Fashioning a bold new social engineering by roping in Brahmins in a multi-hued coalition, Mayawati on Friday stormed back to power in Uttar Pradesh clinching a simple majority on her own ending 14 years of coalition politics in the state.

The 51-year-old Dalit leader, who unseated her bitter rival Mulayam Singh Yadav and delivered a body blow to Bharatiya Janata Party's hopes of building on its string of victories in Punjab, Uttarakhand and Mumbai corporation, will assume reins of power for the fourth time.

The BSP, which always campaigned on an anti-upper caste plank in its two decades of electoral politics, fought the polls this time without any allies and won 206 seats of the 402 seats for which results were declared.

The party had secured 99 seats in 2002 elections.

This gives BSP a comfortable figure above the half-way mark in a House of 403. Election for one seat was countermanded.

Chief Minister Mulayam Singh Yadav, who won from both Gunnaur and Bharthana, conceded defeat in the wake of his party's drubbing and resigned in the afternoon.
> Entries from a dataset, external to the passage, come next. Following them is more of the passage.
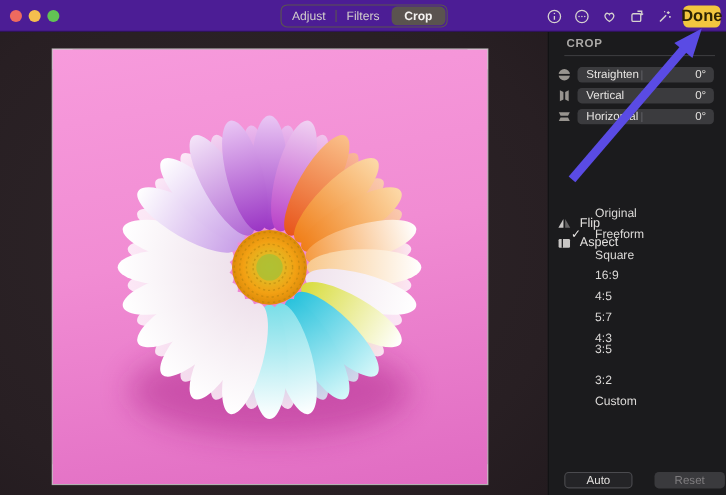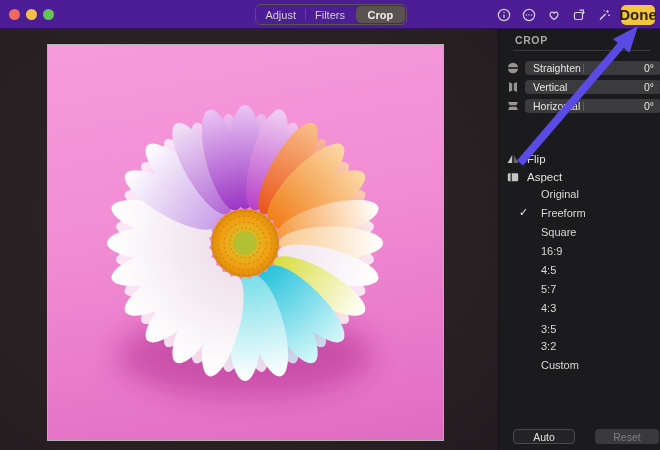--- a/index.html
+++ b/index.html
@@ -75,7 +75,7 @@
   .adj-row { position:absolute; left:0; width:162px; height:14px; }
   .adj-icon { position:absolute; left:7px; top:0; width:14px; height:14px; }
   .pill {
-    position:absolute; left:26px; top:0; width:136px; height:14px;
+    position:absolute; left:26px; top:0; width:124px; height:14px;
     background:#3B3B3E; border-radius:4px; display:flex; align-items:center;
   }
   .pill-label { font-size:10.5px; color:#E6E4E2; padding-left:8px; flex:1; }

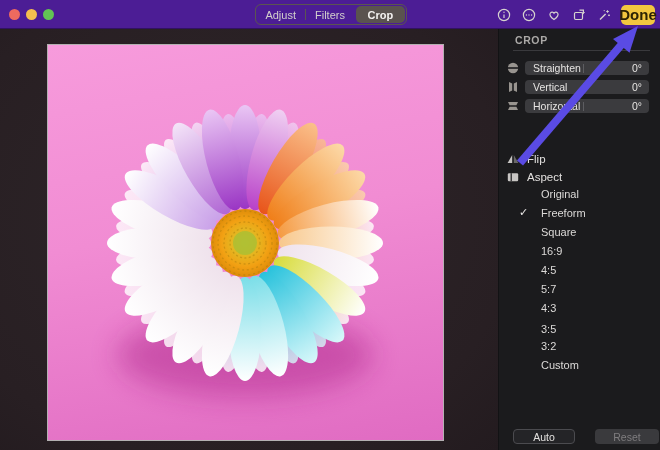--- a/index.html
+++ b/index.html
@@ -82,7 +82,7 @@
   .pill-sep { position:absolute; left:58px; top:2.5px; width:1px; height:9px; background:#5D5D61; }
   .pill-val { font-size:10.5px; color:#E6E4E2; padding-right:7px; }
 
-  .tool-row { position:absolute; left:0; width:162px; height:14px; display:flex; align-items:center; }
+  .tool-row { position:absolute; left:0; width:162px; height:14px; display:flex; align-items:center;margin-top:44px; }
   .tool-icon { position:absolute; left:7px; top:0; width:14px; height:14px; }
   .tool-label { position:absolute; left:28px; font-size:11.5px; color:#E2E0DE; }
 

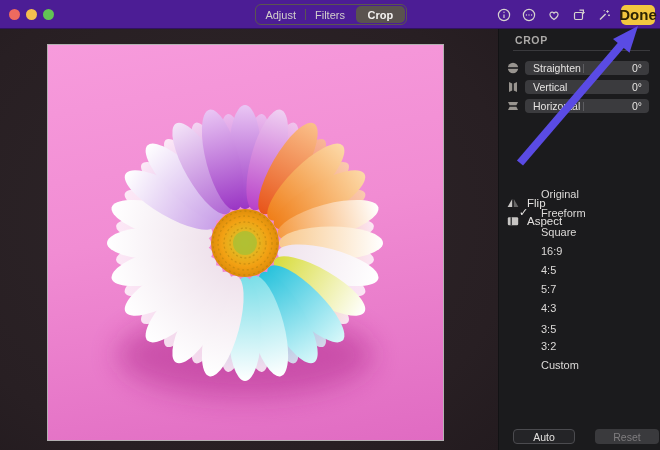--- a/index.html
+++ b/index.html
@@ -370,7 +370,7 @@
   <div class="opt-row" style="top:272px;">
     <span class="opt-label">4:3</span>
   </div>
-  <div class="opt-row" style="top:293px;">
+  <div class="opt-row" style="top:282px;">
     <span class="opt-label">3:5</span>
   </div>
   <div class="opt-row" style="top:310px;">

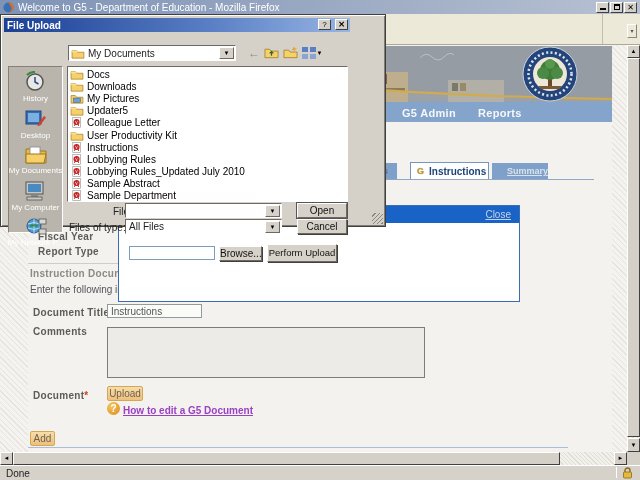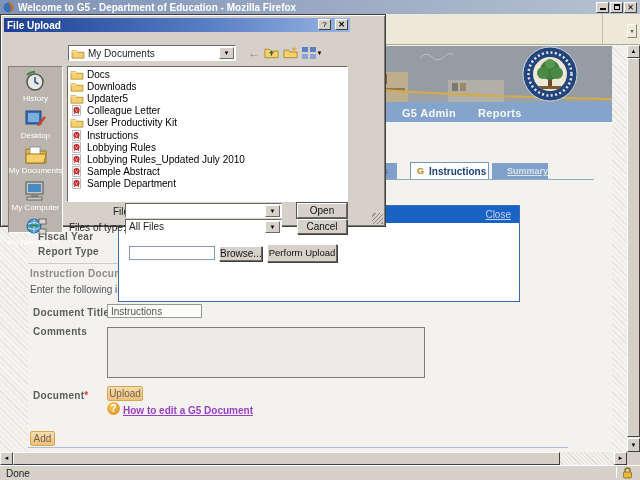--- a/index.html
+++ b/index.html
@@ -11,7 +11,7 @@
   #titlebar { left:0; top:0; width:640px; height:14px;
     background:linear-gradient(90deg,#7e93b6 0%,#9dabc4 55%,#b7c1d2 100%);
     display:flex; align-items:center; padding:0 3px; }
-  #titlebar .title { color:#fff; font-weight:bold; font-size:10px; margin-left:4px; white-space:nowrap; }
+  #titlebar .title { color:#fff; font-weight:normal; font-size:10px; margin-left:4px; white-space:nowrap; }
   .winbtn { width:13px; height:11px; background:#d4d0c8; border:1px solid;
     border-color:#fff #404040 #404040 #fff; font-size:8px; line-height:9px;
     text-align:center; color:#000; margin-left:1px; }

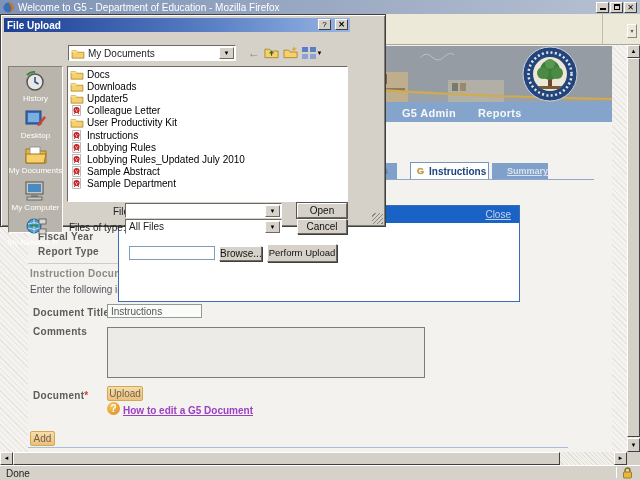--- a/index.html
+++ b/index.html
@@ -353,6 +353,13 @@
     <div class="frow">
       <svg class="ficon" viewBox="0 0 16 13">
           <path d="M1,3 h5 l1.5,2 H15 v7 H1 Z" fill="#f7d06b" stroke="#9a7b1e" stroke-width="0.8"></path>
+          <rect x="4" y="6" width="8" height="5" fill="#6aa0d8" stroke="#456" stroke-width="0.6"></rect>
+        </svg>
+      <span>My Pictures</span>
+    </div>
+    <div class="frow">
+      <svg class="ficon" viewBox="0 0 16 13">
+          <path d="M1,3 h5 l1.5,2 H15 v7 H1 Z" fill="#f7d06b" stroke="#9a7b1e" stroke-width="0.8"></path>
           <path d="M1,3 h5 l1.5,2 H1 Z" fill="#fbe292"></path>
         </svg>
       <span>Updater5</span>

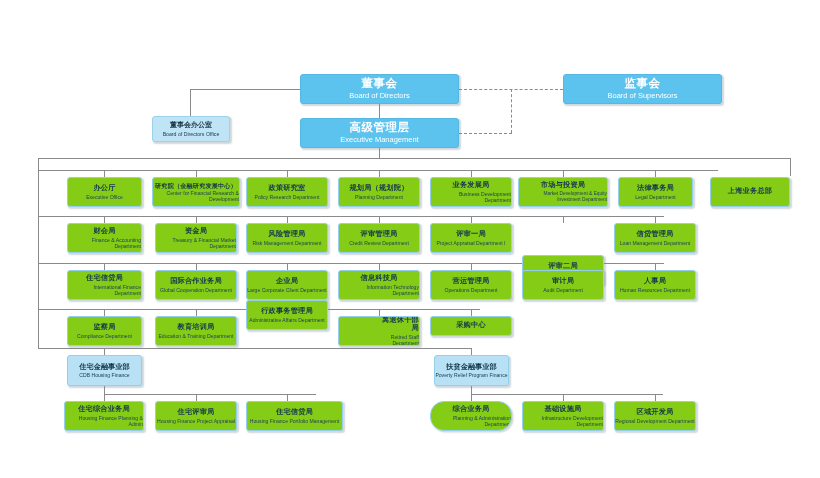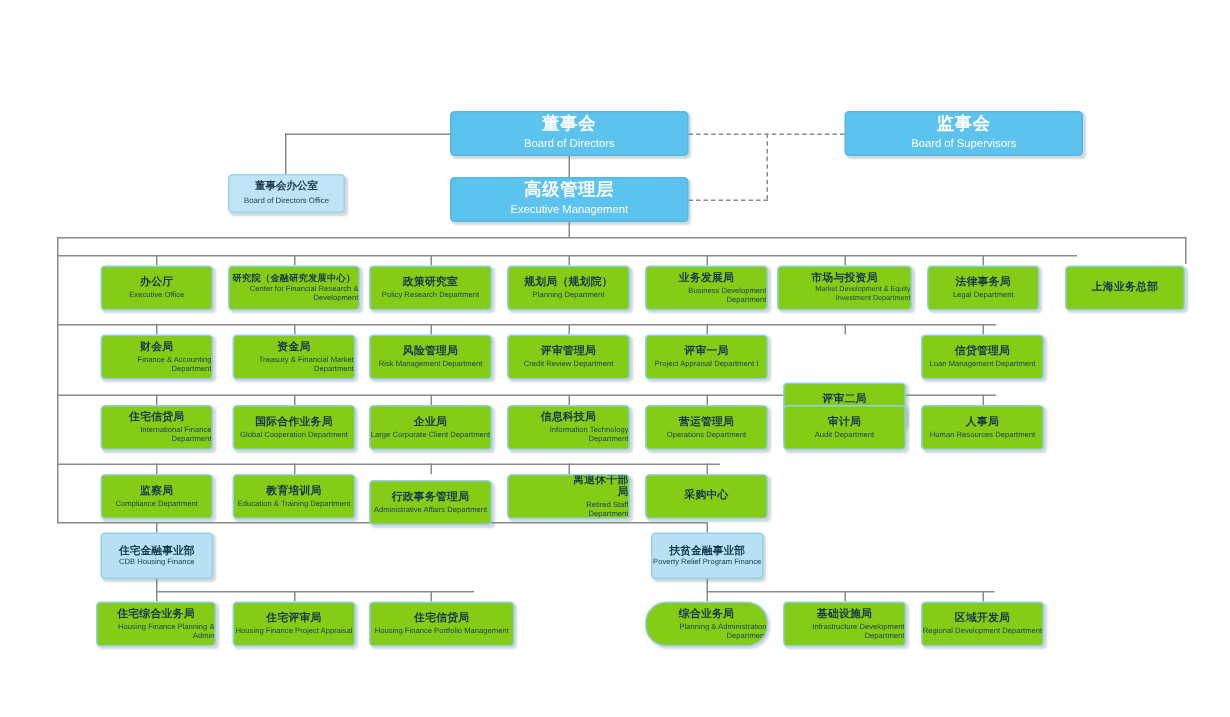--- a/index.html
+++ b/index.html
@@ -262,7 +262,7 @@
     <span class="cn">教育培训局</span>
     <span class="en">Education &amp; Training Department</span>
   </div>
-  <div class="node tier-dept" style="left:246px;top:320px;width:82px;height:30px;">
+  <div class="node tier-dept" style="left:246px;top:300px;width:82px;height:30px;">
     <span class="cn">行政事务管理局</span>
     <span class="en">Administrative Affairs Department</span>
   </div>

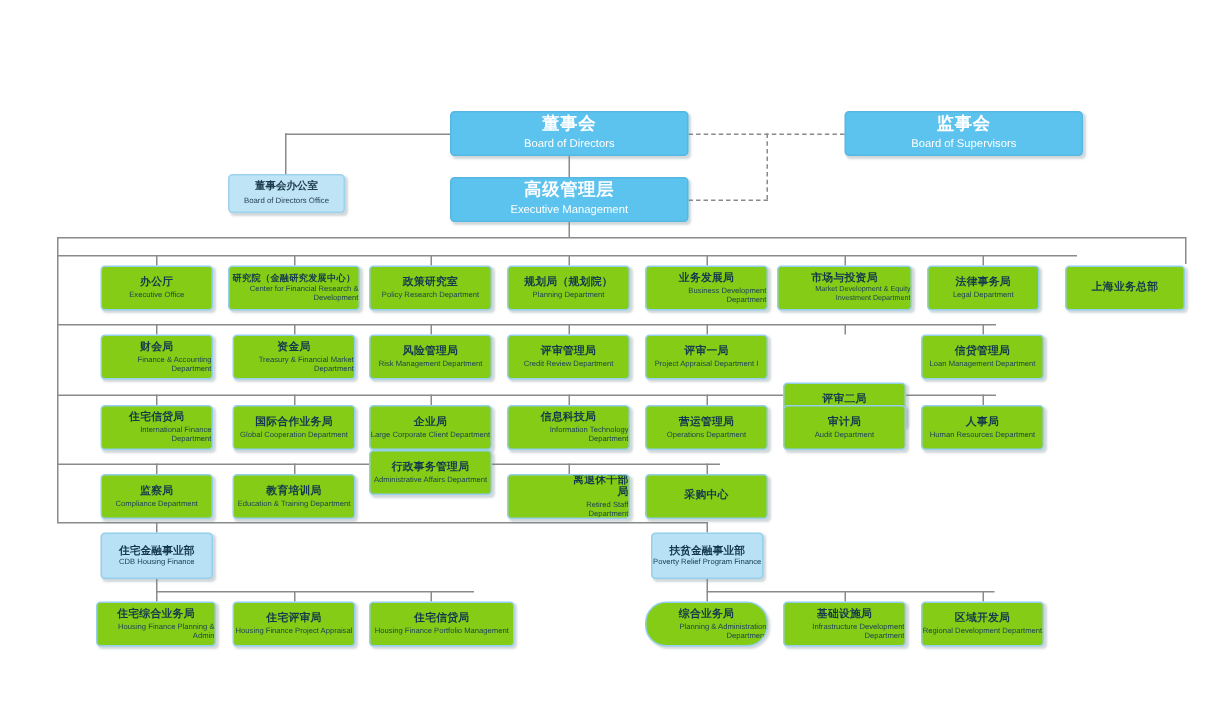--- a/index.html
+++ b/index.html
@@ -270,7 +270,7 @@
     <span class="cn">离退休干部局</span>
     <span class="en">Retired Staff Department</span>
   </div>
-  <div class="node tier-dept" style="left:430px;top:316px;width:82px;height:30px;">
+  <div class="node tier-dept" style="left:430px;top:316px;width:82px;height:20px;">
     <span class="cn">采购中心</span>
     <span class="en"></span>
   </div>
His Samajwadi Party suffered severe losses, winning 97 seats, coming down drastically from 143 in 2002.

Consolidating on her traditional base among Dalits, Mayawati gave tickets to 138 upper caste candidates, including 86 Brahmins, and a large number of Muslims and OBCs, besides 93 Dalits.

The verdict that rediff predicted

Bharatiya Janata Party + allies 51 (BJP-50, Janata Dal-United-01), Congress+allies 22 (Cong-22), Others + Independents 26 (Rashtiya Lok Dal-10, Rashtriya Parivartan Dal-02, Bharatiya Jan Shakti-01, Jan Morcha-01, UP United Democratic Front-01, Independents-11.)